Every line in the records below with the string "Engine" needs to be copied out.

Start of Records for processing

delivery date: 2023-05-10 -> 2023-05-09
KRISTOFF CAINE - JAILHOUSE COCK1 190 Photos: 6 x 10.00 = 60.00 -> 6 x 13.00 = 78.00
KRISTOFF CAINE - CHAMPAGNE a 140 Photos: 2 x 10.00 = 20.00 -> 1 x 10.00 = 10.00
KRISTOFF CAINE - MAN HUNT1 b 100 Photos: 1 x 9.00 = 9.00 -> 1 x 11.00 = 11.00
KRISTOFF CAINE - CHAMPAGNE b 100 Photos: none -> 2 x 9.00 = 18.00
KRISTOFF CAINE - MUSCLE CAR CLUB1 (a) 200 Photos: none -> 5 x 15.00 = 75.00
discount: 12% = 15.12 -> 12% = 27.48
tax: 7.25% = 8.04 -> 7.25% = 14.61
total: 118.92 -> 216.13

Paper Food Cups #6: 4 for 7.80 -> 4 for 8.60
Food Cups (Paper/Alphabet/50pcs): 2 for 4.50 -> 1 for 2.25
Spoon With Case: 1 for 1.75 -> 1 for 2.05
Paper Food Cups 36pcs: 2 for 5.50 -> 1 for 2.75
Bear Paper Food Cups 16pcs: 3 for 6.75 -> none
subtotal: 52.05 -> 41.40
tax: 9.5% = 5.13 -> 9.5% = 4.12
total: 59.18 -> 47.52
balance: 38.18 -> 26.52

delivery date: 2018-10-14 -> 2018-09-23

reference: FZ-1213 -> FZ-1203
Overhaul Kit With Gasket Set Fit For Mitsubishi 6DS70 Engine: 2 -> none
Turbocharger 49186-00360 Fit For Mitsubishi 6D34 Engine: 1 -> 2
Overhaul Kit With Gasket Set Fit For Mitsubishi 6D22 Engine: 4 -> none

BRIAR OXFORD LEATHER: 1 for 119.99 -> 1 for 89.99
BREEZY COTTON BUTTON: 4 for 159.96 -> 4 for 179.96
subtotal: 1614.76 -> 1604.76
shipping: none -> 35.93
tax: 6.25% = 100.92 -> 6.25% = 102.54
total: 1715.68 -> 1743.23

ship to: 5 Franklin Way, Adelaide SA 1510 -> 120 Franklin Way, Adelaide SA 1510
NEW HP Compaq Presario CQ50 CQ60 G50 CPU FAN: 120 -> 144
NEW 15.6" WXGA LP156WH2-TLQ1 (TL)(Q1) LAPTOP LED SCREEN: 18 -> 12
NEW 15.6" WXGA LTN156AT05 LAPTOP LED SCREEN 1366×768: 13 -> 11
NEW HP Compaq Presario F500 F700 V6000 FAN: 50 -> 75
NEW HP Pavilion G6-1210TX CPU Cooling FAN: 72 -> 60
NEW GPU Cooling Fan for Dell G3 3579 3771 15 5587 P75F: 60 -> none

End of Records for processing

Result of this exercise.
Overhaul Kit With Gasket Set Fit For Mitsubishi 6DS70 Engine: 2 -> none
Turbocharger 49186-00360 Fit For Mitsubishi 6D34 Engine: 1 -> 2
Overhaul Kit With Gasket Set Fit For Mitsubishi 6D22 Engine: 4 -> none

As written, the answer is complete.